There’s been enough good story beats and dialogue through the Grimoire and through D1 and D2 themselves that I believe that the writers do in fact treat the Destiny characters that way. It’s just, Destiny isn’t a book being penned by one person. It’s a huge project trying to serve many goals which it does better at some than at others.

Yeah, there are other games that have better, more personal, more in-depth stories. Destiny is no Life Is Strange or The Last of Us, but at the same time, those games are no Destiny in other ways like FPS gameplay or PvP multiplayer.

The fault of the plot is only partly the writers' fault. I'm sure they did their best within the constraints they were working under. Ultimately, making the plot important and letting the plot inform game design is the job of the lead designers, and I think the Destiny design team has made the technology and gameplay more important than the plot.

Ultimately, I think this is a mistake on several levels. Most of the inspired gameplay I've encountered in my life is either puzzle based (Destiny does this well with their raid mechanics), or has come from using the gameplay mechanics to further the plot (destiny rarely has gameplay that is unique to the plot. D2 is far better than D1 - the story missions contain unique mechanics like the sunlight burning you, or the many times you shoot turbines). These moments where the plot does inform the gameplay are some of the best moments in the game! It's a shame that there aren't more of them, and that there are literally no plot --> gameplay elements in the patrols.

This is, I think, a really big missed opportunity in this game. Having plot happen during exploration, and having that plot inform the gameplay, would have gone a very long way to making the game feel like a living world. Maybe when you first get to the farm, all of the enemies around are fallen, and then later, instead of discovering cabal in a different part of the map, the cabal actually start spawning in where it used to only be fallen. The world would feel more alive.

In any storytelling venture, be it a book, a movie, a video game, or any other form of narrative, making the story more important than the trappings around it is really important. I know this sounds completely obvious, but all too often we see major productions making the plot secondary to a big action sequence or shiny graphics.

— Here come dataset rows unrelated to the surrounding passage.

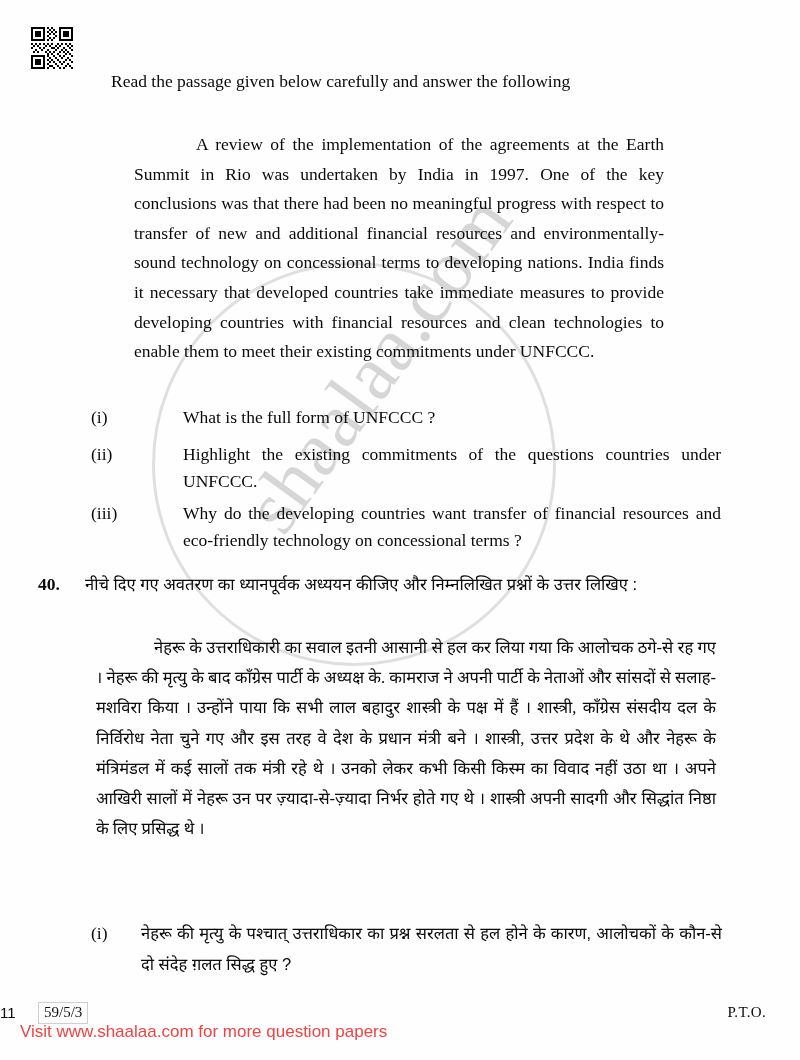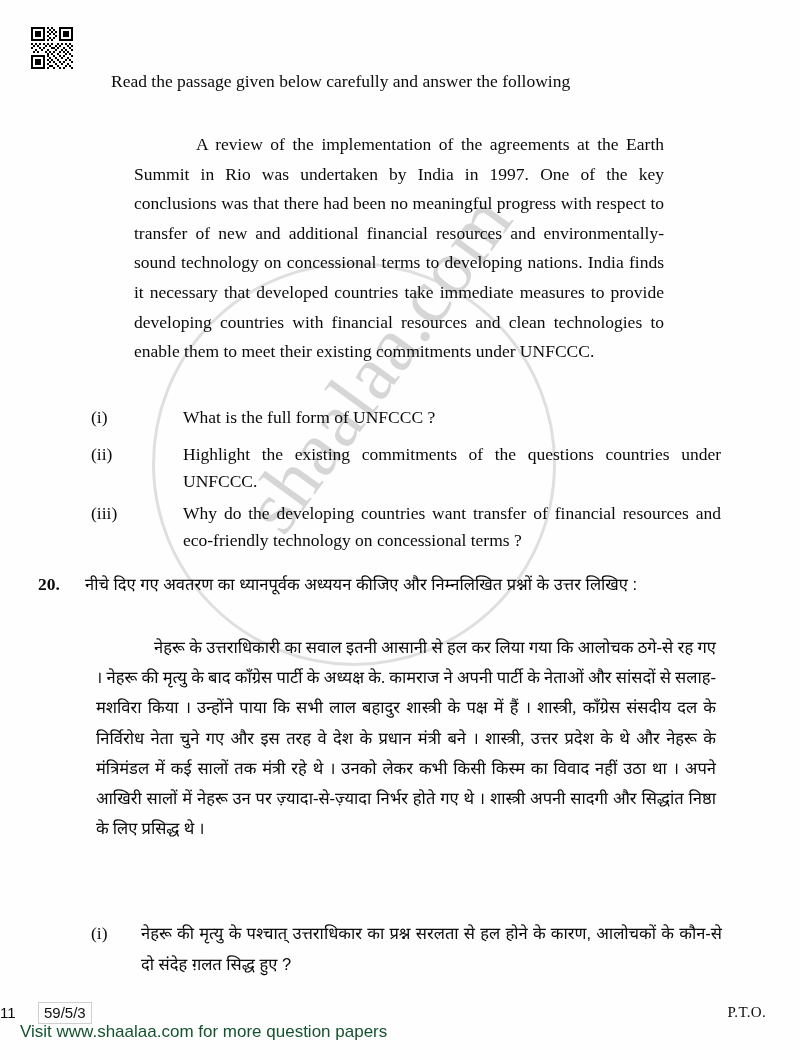--- a/index.html
+++ b/index.html
@@ -359,7 +359,7 @@
     </div>
 
     <div id="hindi-head" class="hindi">
-      <span class="num">20.</span>
+      <span class="num">40.</span>
       <span class="htext">नीचे दिए गए अवतरण का ध्यानपूर्वक अध्ययन कीजिए और निम्नलिखित प्रश्नों के उत्तर लिखिए :</span>
     </div>
 

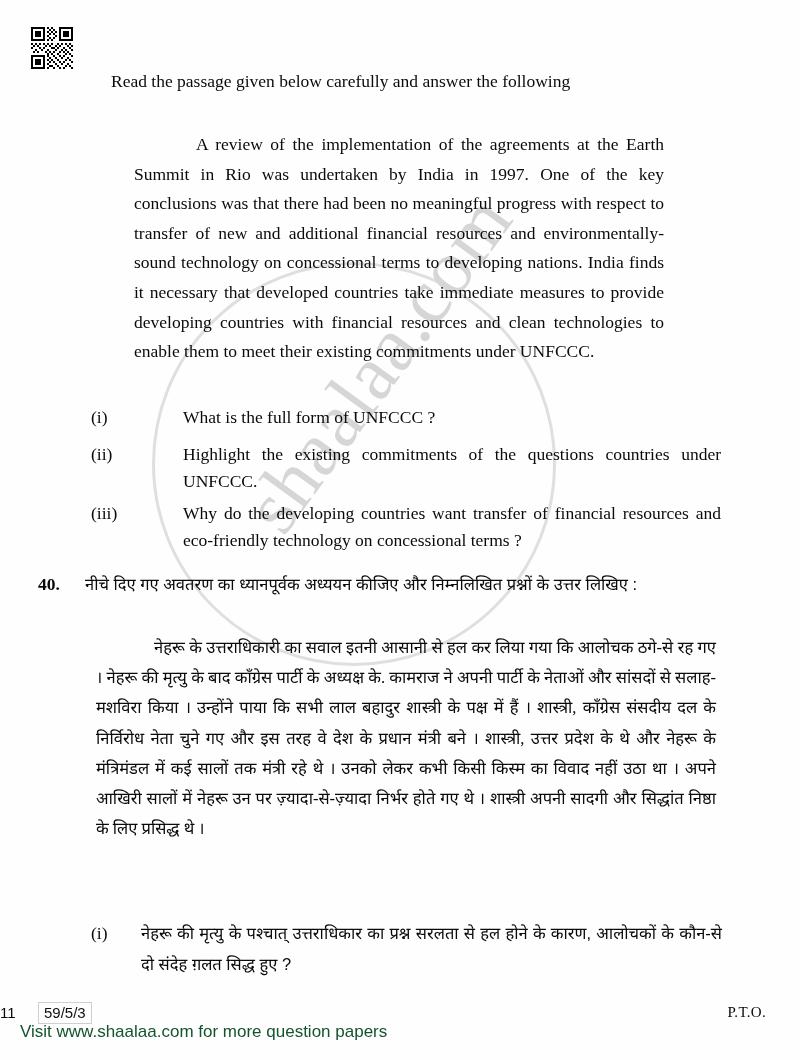--- a/index.html
+++ b/index.html
@@ -176,7 +176,7 @@
     position: absolute;
     left: 38px;
     top: 1002px;
-    font-family: Liberation Sans, sans-serif;
+    font-family: Liberation Serif, serif;
     font-size: 15px;
     padding: 1px 5px 2px 5px;
     border: 1px solid #cfcfcf;

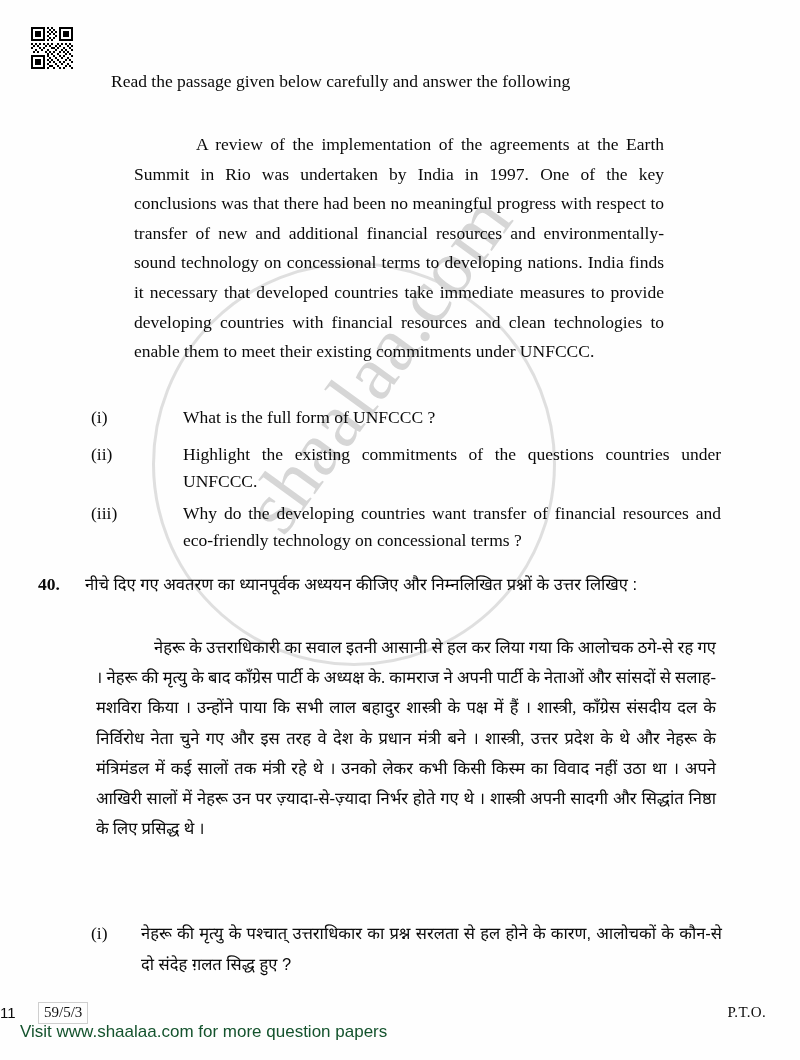--- a/index.html
+++ b/index.html
@@ -204,7 +204,7 @@
     top: 1022px;
     font-family: "Liberation Sans", "DejaVu Sans", sans-serif;
     font-size: 17px;
-    color: #14532d;
+    color: #ef4444;
     white-space: nowrap;
   }
 </style>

To me, video games can often get by on little or no story at all if the mechanics are truly compelling (see: Mario 64, Tetris, State of Decay, Fortnite's pvp mode)., but I feel like Destiny 2 doesn't quite hit the mark. I haven't figured out a good way to explain it yet, but the world of Destiny 2 *needs* a story. It may actually be that because the setting is so rich, the lack of story is just glaring. Perhaps it's that the gunplay is not as rewarding in D2 as it was in D1 and as a result is less compelling? I'm not sure what it is. Whatever the cause, the gameplay is not so compelling that I can forgive the lack of plot.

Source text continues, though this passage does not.